Reading the set up of Living With Macbeth was immediately reminiscent of the ending of the film Withnail & I. Decribed as a “psychological story about reminiscence and past glories, about actors, what they do….and what they should not do”, and especially with that Shakespearean setting, it brought to mind that touching final scene with Richard E Grant, gesticulating to the heavens with a bottle in the rain.
And so it turned out, it could be said this production came from that same tragi-comic sort of insiders’ place – albeit with the passage of time. Living With Macbeth told the tale of a conflict between two performers in the Scottish Play, debating who deserved that coveted lead role, and why. Paul Braithwaite played a chirpy Northern comedian – not much substance to his vulgar shtick, tabloid fodder thanks to his relationship with a Big Brother contestant – to Kevin Brannagan’s almost unbearably po-faced ac-tor. (Between them, they comprise Storm Theatre, and the piece was directed by Brannagan as well.)

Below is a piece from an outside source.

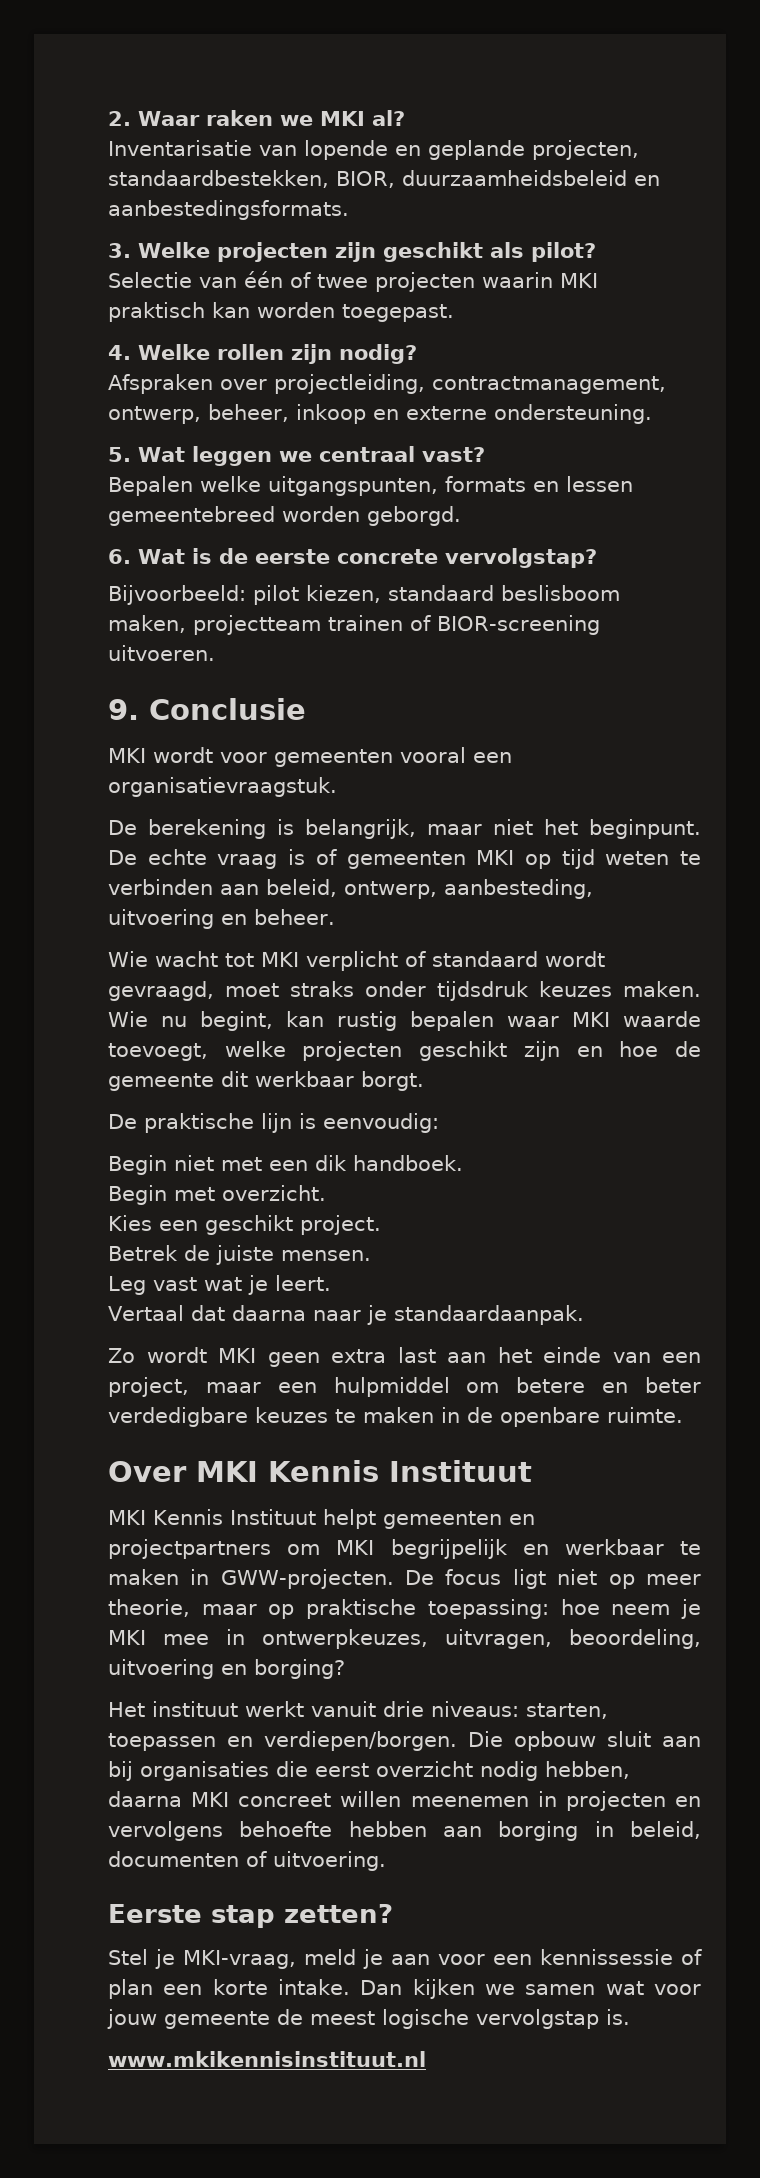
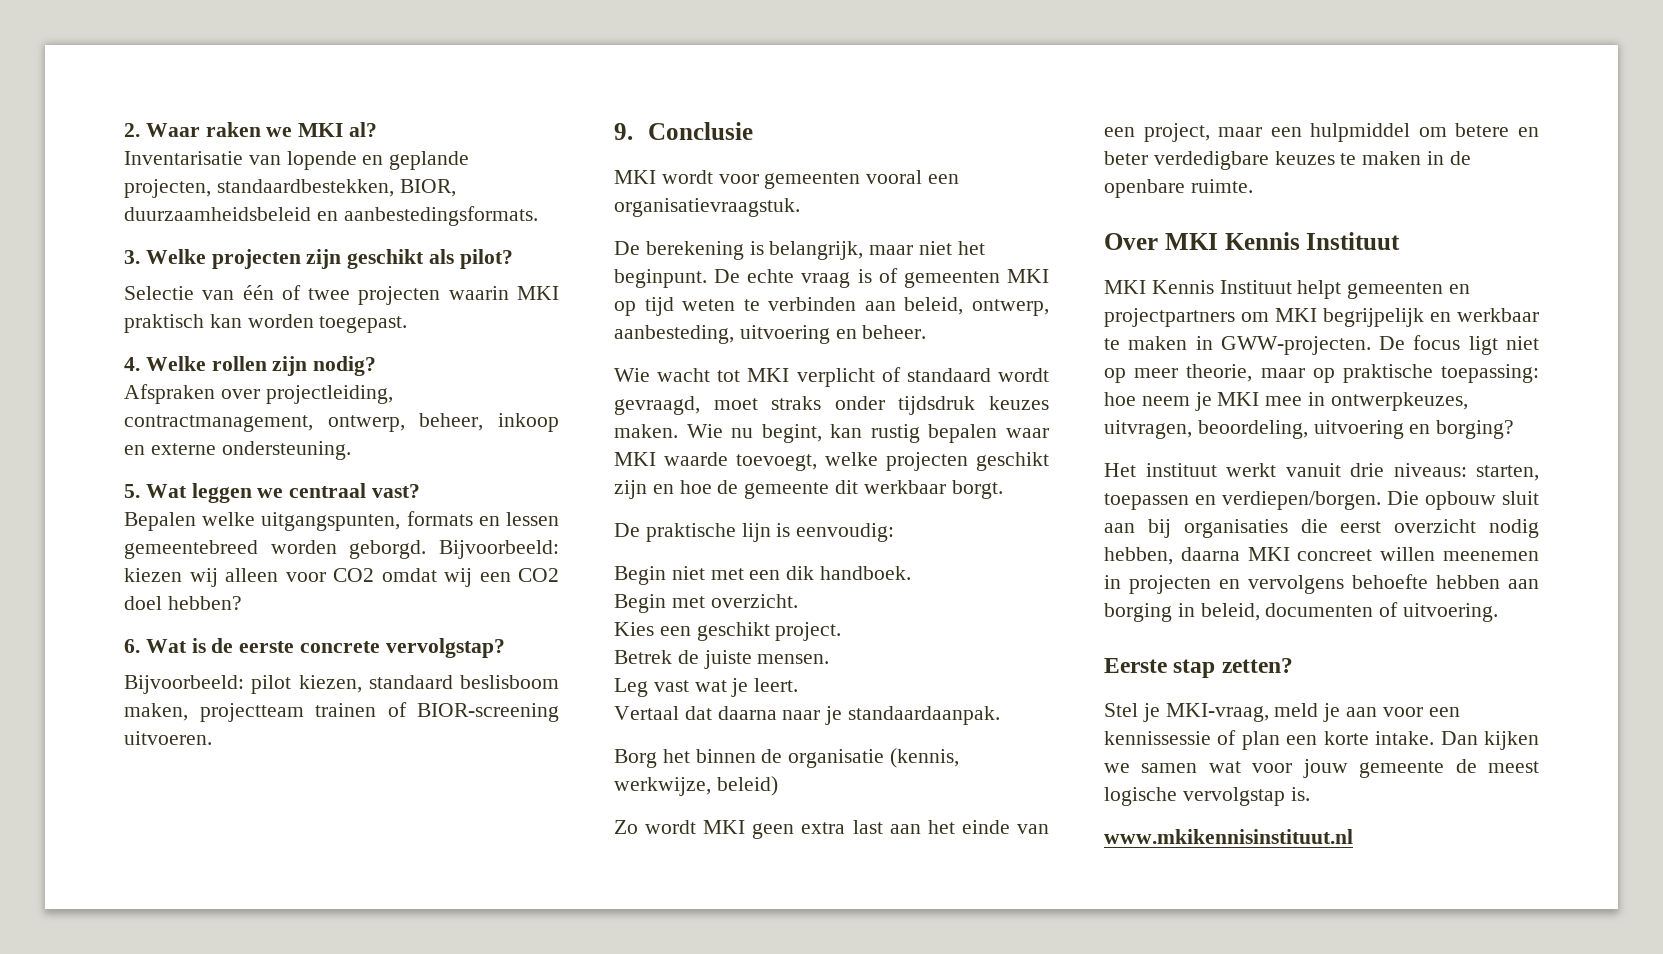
+ Bijvoorbeeld: kiezen wij alleen voor CO2 omdat wij een CO2 doel hebben?
+ Borg het binnen de organisatie (kennis, werkwijze, beleid)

Yet despite the professional actor’s perceived pedigree, it was the comedian who had lucked his way into the prime, high-profile lead of Macbeth. A matter of ability? The theatre’s desperation for the publicity to get their play staged at all? In that kind of world, what really matters? What’s the point? It was an interesting premise that raised questions and played well between the two actors, who had a good, solid chemistry.
Although putting on the production in the site-specific space of Parr Street Studio 2 (the downstairs bit, not the upstairs venue) was a great idea in theory, did it work? Maybe not. Bands rehearsing in the studio upstairs were audible, as were those chatting in the adjacent bar. And as the sun went down, all semblence of a stage space was lost, as the players and audience were slowly emerged in the same darkness. The production team had previously spoken of the challenge of this bespoke performance; and it was hard to say whether that equality in the surroundings between actors and audience was deliberate or not.
The first act was slightly clunky in prose – it seemed a tad too pleased with its own witty dialogue; but by the second half, we had benefited by understanding the characters, and the writing was generally funnier and tighter as well. And although under the circumstances it was highly debatable an interval was necessary, there was big potential to this two-hander.
The friction between our two characters – that in a Pinter-esque way did not appear to ever be named – eventually became clear. Why should our comedian friend, with his supposedly lesser art form, walk right into the role of Macbeth over someone who’s been waiting their life to do The Bard in such a high profile production?
We see the comic’s fear and reticence behind the cheeky chappy persona – and the actor’s superiority complex and resentment – come to a head in a conflict that is at times petty, and ultimately threatening. Brannagan’s full-length tweed overcoat, again, made one think of that final scene of Withnail. Perhaps last night’s performance was in keeping with Storm Theatre’s taste for working in unusual spaces, but maybe there’d be something to be said for eventually taking Living With Macbeth to more traditional theatrical space as well.